In the present paper, we provide evidence of the vital impact of inertia on the flow in microfluidic networks, which is disclosed by the appearance of nonlinear velocity–pressure coupling. The experiments and numerical analysis of microfluidic junctions within the range of moderate Reynolds number (1 < Re < 250) revealed that inertial effects are of high relevance when Re > 10. Thus, our results estimate the applicability limit of the linear relationship between the flow rate and pressure drop in channels, commonly described by the so-called hydraulic resistance. Herein, we show that neglecting the nonlinear in their nature inertial effects can make such linear resistance-based approximation mistaken for the network operating beyond Re < 10. In the course of our research, we investigated the distribution of flows in connections of three channels in two flow modes. In the splitting mode, the flow from a common channel divides between two outputs, while in the merging mode, streams from two channels join together in a common duct. We tested a wide range of junction geometries characterized by parameters such as: (1) the angle between bifurcating channels (45°, 90°, 135° and 180°); (2) angle of the common channel relative to bifurcating channels (varied within the available range); (3) ratio of lengths of bifurcating channels (up to 8). The research revealed that the inertial effects strongly depend on angles between the channels. Additionally, we observed substantial differences between the distributions of flows in the splitting and merging modes in the same geometries, which reflects the non-reversibility of the motion of an inertial fluid. The promising aspect of our research is that for some combinations of both lengths and angles of the channels, the inertial contributions balance each other in such a way that the equations recover their linear character. In such an optimal configuration, the dependence on Reynolds number can be effectively mitigated.

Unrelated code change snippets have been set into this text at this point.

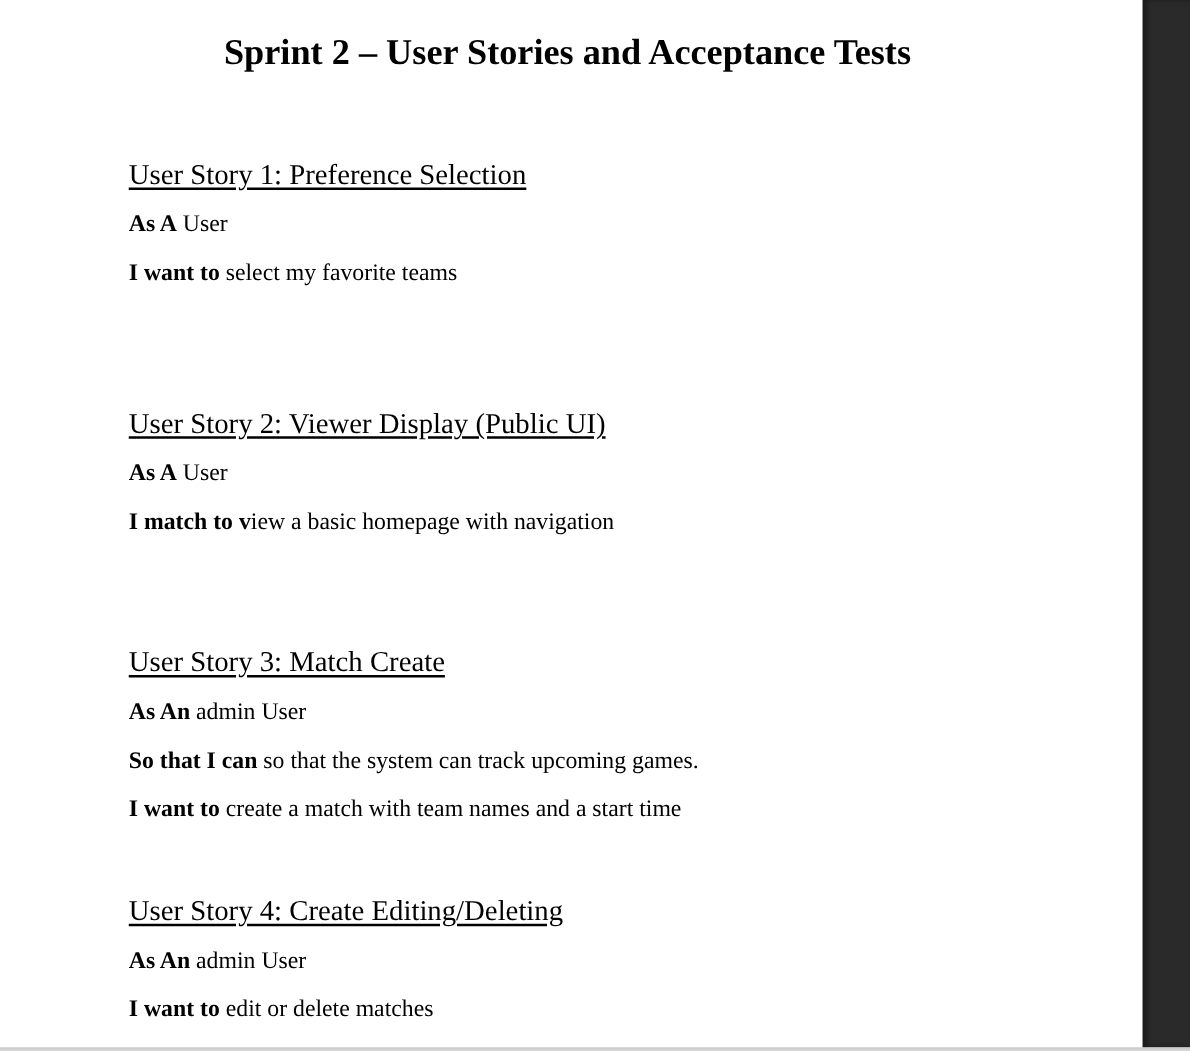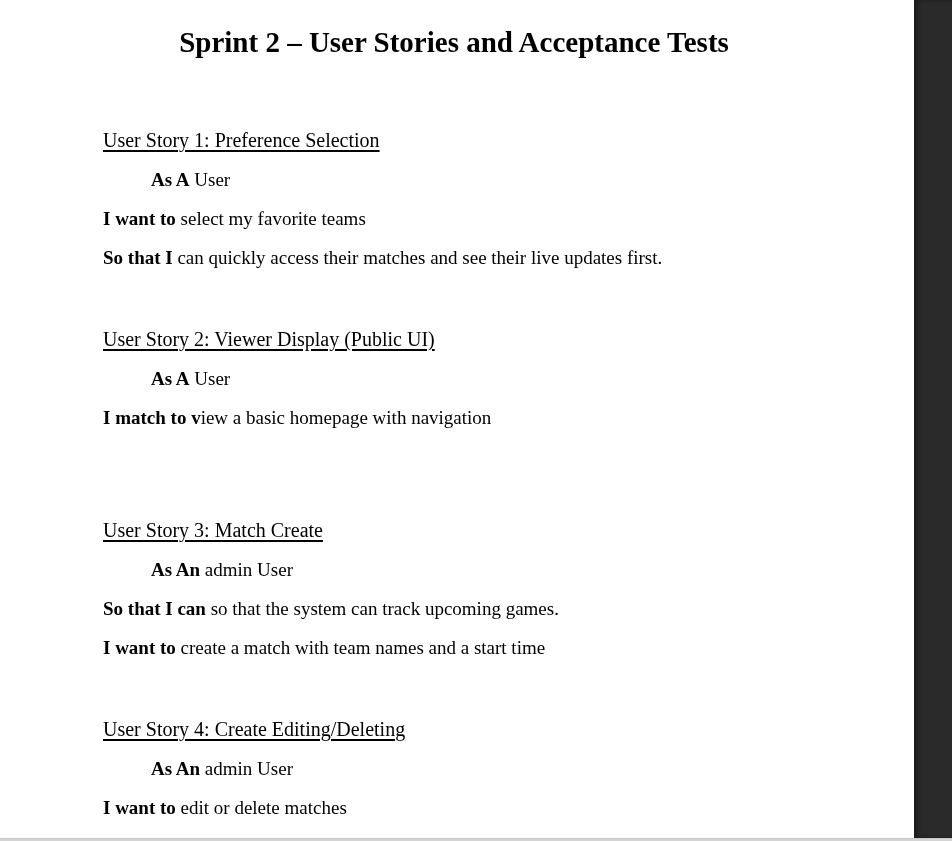--- a/index.html
+++ b/index.html
@@ -61,7 +61,7 @@
       left: 103px;
     }
     .story-heading {
-      font-size: 20px;
+      font-size: 23px;
       line-height: 28px;
       text-decoration: underline;
       text-underline-offset: 3px;

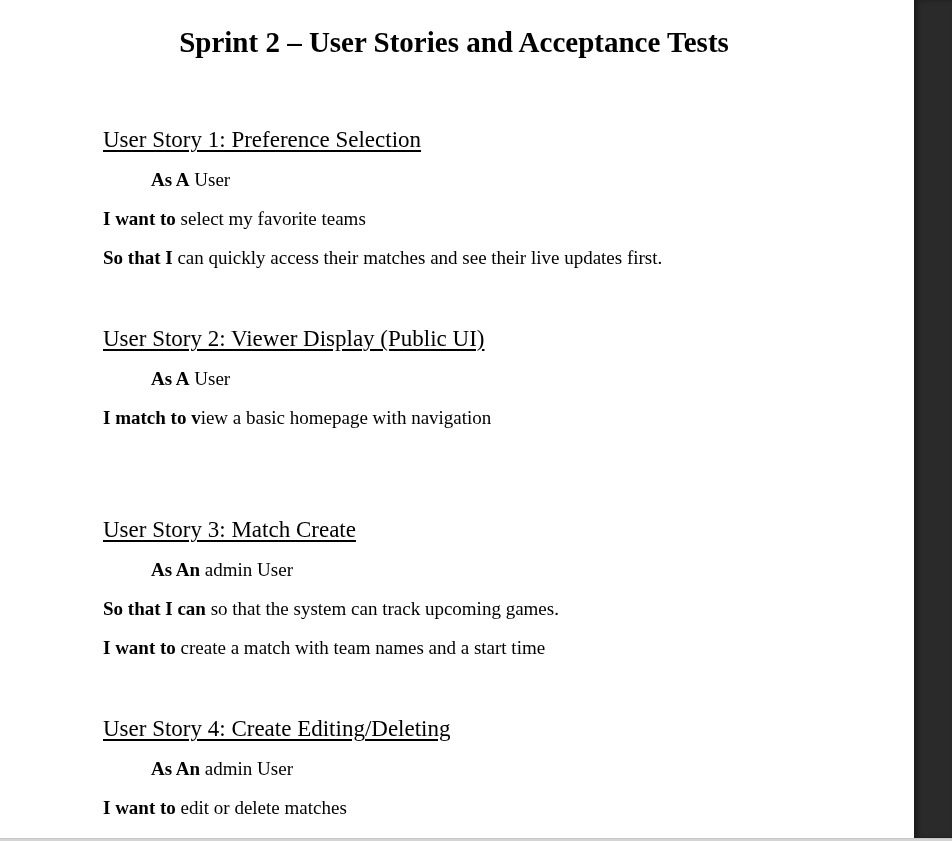--- a/index.html
+++ b/index.html
@@ -77,7 +77,7 @@
       white-space: nowrap;
     }
     .story-line .kw { font-weight: bold; }
-    .line-1 { margin-top: 14px; margin-left: 48px; }
+    .line-1 { margin-top: 14px; }
     .line-n { margin-top: 15px; }
   </style>
 </head>

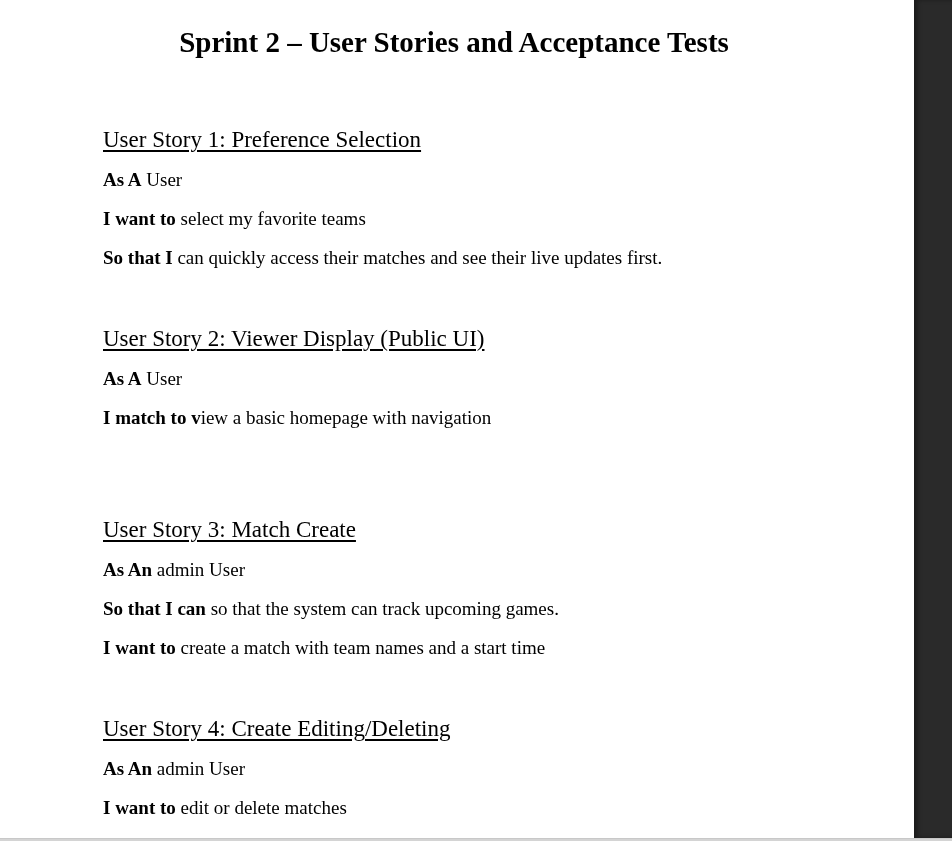--- a/index.html
+++ b/index.html
@@ -96,9 +96,6 @@
       <p class="story-line line-n">
         <span class="kw">I want to</span><span> select my favorite teams</span>
       </p>
-      <p class="story-line line-n">
-        <span class="kw">So that I</span><span> can quickly access their matches and see their live updates first.</span>
-      </p>
     </section>
 
     <section class="story" style="top:325px;">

在本文中，我们提供了惯性对微流体网络中流动的重要影响的证据，非线性速度-压力耦合的出现揭示了这一点。在中等雷诺数（1 <Re <250）范围内的微流体连接的实验和数值分析表明，当Re> 10时，惯性效应具有很高的相关性。因此，我们的结果估计了流体之间线性关系的适用极限速率和通道中的压降，通常用所谓的水力阻力来描述。在这里，我们表明，忽略非线性本质上的惯性效应会使基于线性电阻的近似误认为是在Re <10以外的网络中工作。在我们的研究过程中，我们研究了两种流动模式下三个通道连接处的流动分布。在分流模式下，来自公共通道的流量在两个输出之间分配，而在合并模式下，来自两个通道的流在公共管道中汇聚在一起。我们测试了各种以参数为特征的结几何形状：（1）分叉通道之间的角度（45°，90°，135°和180°）；（2）公共通道相对于分叉通道的角度（在可用范围内变化）；（3）分叉通道的长度之比（最大为8）。研究表明，惯性效应很大程度上取决于通道之间的角度。此外，我们观察到在相同几何形状的分裂和合并模式下，流量分布之间存在实质性差异，这反映了惯性流体运动的不可逆性。我们研究的有希望的方面是，对于通道长度和角度的某些组合，惯性贡献相互平衡，以使方程式恢复其线性特征。在这样的最佳配置中，可以有效地减轻对雷诺数的依赖性。